• _WHAT YOU HAVE TO DO_
Would you retype, word for word, the line with "balance: 1991.91 -> 3686.55" and each line after it to the end of the entries below, leaving the pictures out?
======
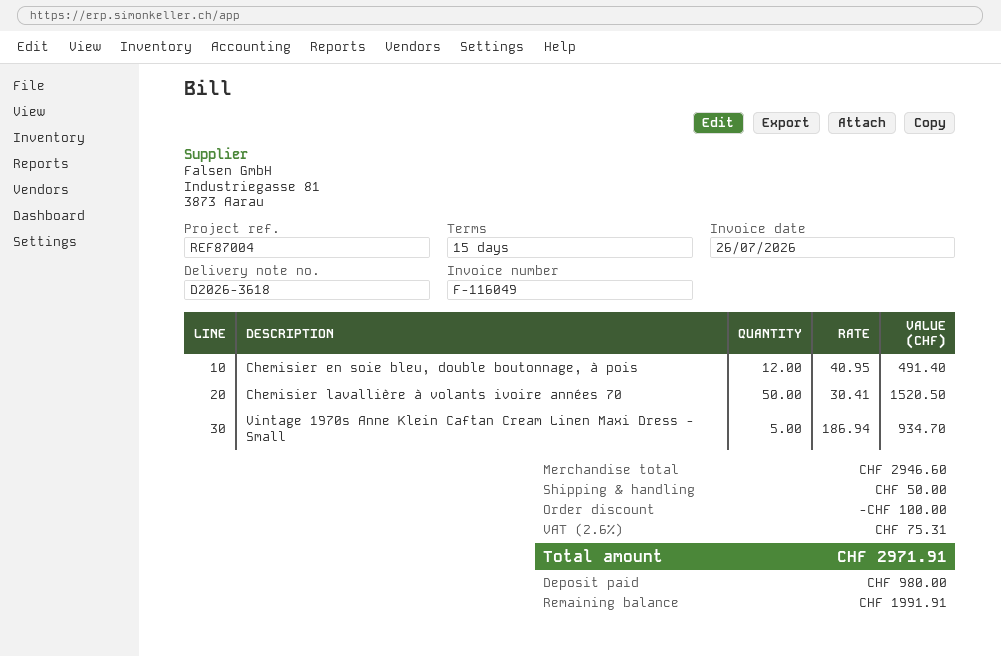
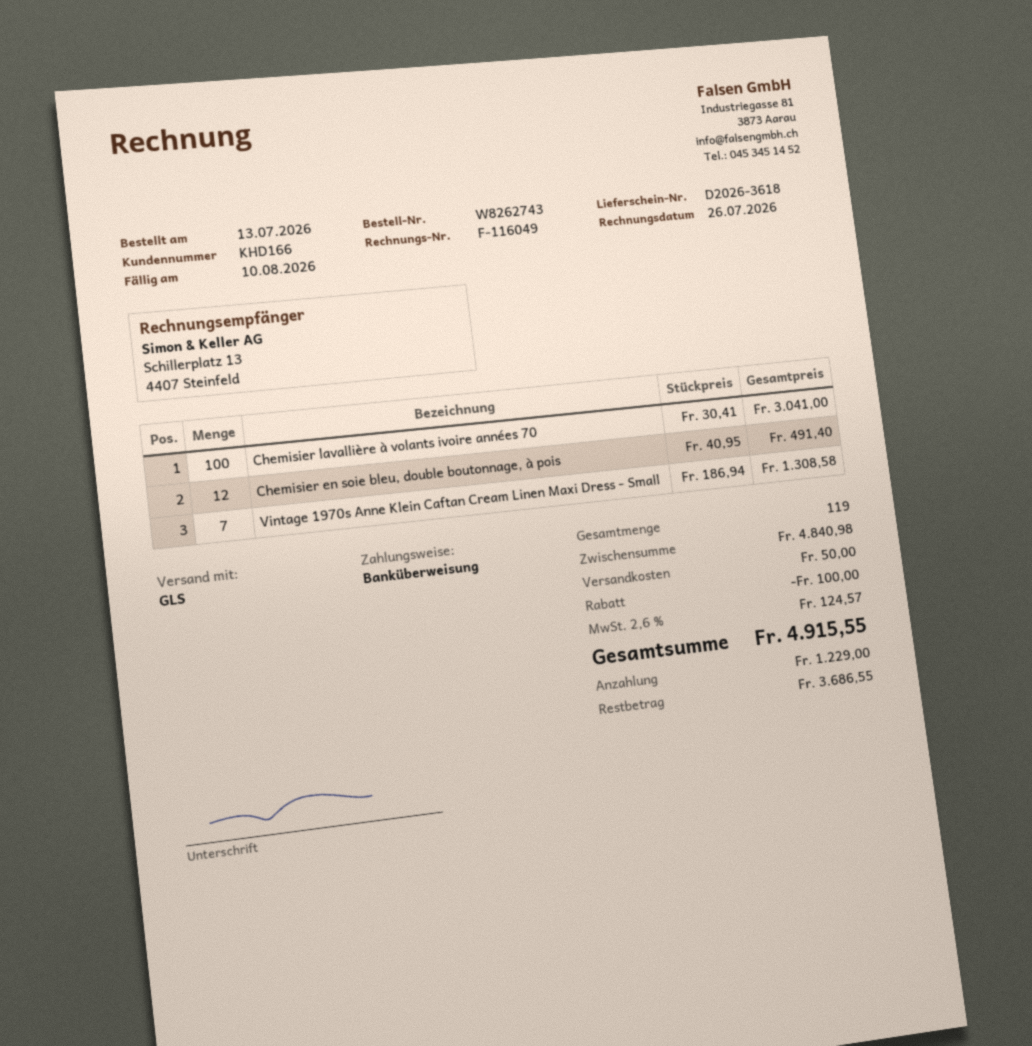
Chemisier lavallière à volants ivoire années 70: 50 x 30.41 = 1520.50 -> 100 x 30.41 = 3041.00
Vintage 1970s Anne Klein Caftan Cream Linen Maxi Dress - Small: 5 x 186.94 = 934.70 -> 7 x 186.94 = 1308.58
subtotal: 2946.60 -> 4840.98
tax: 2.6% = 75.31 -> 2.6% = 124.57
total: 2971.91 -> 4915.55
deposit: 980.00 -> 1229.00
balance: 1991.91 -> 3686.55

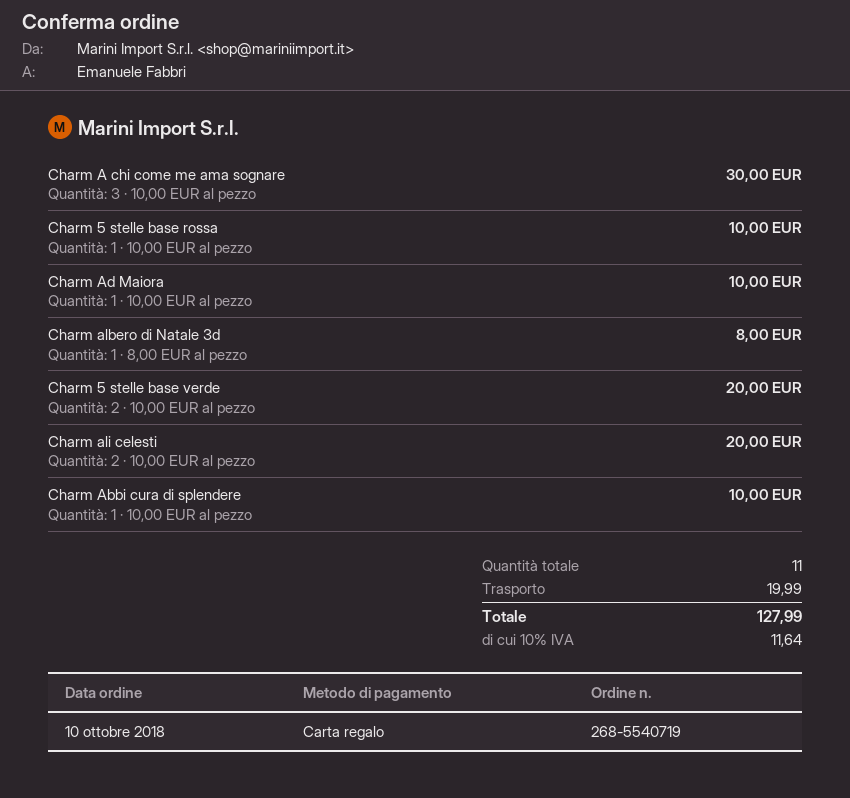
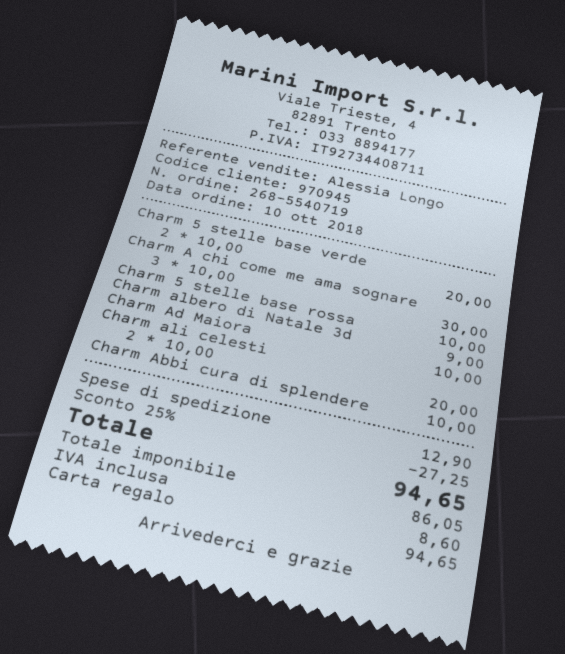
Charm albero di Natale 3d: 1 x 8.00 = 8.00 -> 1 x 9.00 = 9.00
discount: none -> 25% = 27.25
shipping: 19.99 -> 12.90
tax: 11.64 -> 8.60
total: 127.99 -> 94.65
======
• _PROBLEM SOLUTION_
balance: 1991.91 -> 3686.55

Charm albero di Natale 3d: 1 x 8.00 = 8.00 -> 1 x 9.00 = 9.00
discount: none -> 25% = 27.25
shipping: 19.99 -> 12.90
tax: 11.64 -> 8.60
total: 127.99 -> 94.65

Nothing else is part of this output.